A1 60163 'Tornado' - A Missed Opportunity

* A quote from correspondence between L.D.Porta and the A1 Trust dated February 26 1992.

In 1991 what has become known as the A1 Trust officially launched their plan to fill a gap in the list of preserved UK Pacific type locomotives. The A1 type to be recreated was specified as being as close to as now allowable to the LNER, Arthur Peppercorn designed, A1 which itself was an improvement on the previous A1 type designed by Peppercorn's predecessor and Gresley's successor, the much maligned, Edward Thompson. Whilst incorporating several notable differences, such as three sets of valvegear instead of two with conjugation to the inside cylinder as on Gresley Pacifics, the history of these machines can clearly be traced back to Gresley's first Pacific No. 1470 - itself classified as an A1 when built. This 1923 machine later became a member of the famous A3 class after a series of modifications.

None of the Peppercorn, or Thompson, A1's were preserved. The closest 'relative' being A2 Pacific 60532 Blue Peter.

Instead of building a replica of a scrapped machine the Trust decided to build 'the next' A1, that is the new locomotive would bear the next number in the series. Thus when the locomotive runs it will be numbered 60163. It will bear the name 'Tornado' which is in honour of the pilots of the Tornado aircraft that took part in the first Gulf War.

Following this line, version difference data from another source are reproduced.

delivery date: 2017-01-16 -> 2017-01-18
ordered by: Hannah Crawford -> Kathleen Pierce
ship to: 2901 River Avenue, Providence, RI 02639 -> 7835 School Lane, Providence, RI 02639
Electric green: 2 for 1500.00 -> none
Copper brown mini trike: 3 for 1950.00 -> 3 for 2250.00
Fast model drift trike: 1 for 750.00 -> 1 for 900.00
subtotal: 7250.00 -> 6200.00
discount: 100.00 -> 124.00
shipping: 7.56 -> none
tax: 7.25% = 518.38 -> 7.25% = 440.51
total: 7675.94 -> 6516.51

In September 2004 (when this was written) the A1 Trust had made considerable progress with the locomotive's construction with the boiler design and construction now in hand.

So in essence 60163 will be rolled out as something little different from 60162 with the only concessions being to modern requirements. 60163 will look and perform much like any previous A1. But, it need not have been this way.

A Proposal for the Tornado Project by L.D.Porta

On hearing of the proposal Ing. L.D.Porta wrote a lengthy proposal (over 200 pages in length) entitled "A Proposal for the Tornado Project" detailing how the trust could create an A1 look alike but with the performance to be expected from a true Second Generation Steam Locomotive. In other words it would look much the same but performance (in the widest terms) would be a world away from that of 60162 and her fellow class members.

Porta proposed a locomotive capable of running at up to 120mph with peak indicated horsepower (ihp) predicted to be around 5000 at 105mph. This ihp figure would represent an increase in power over the original A1's in the order of 60%.

"No doubt, the proposed scheme is a bold one, but it is THE opportunity for British steam to break the 2200 (sustained) DHP barrier, an attempt in which 'Duke of Gloucester' suffered a humiliating failure."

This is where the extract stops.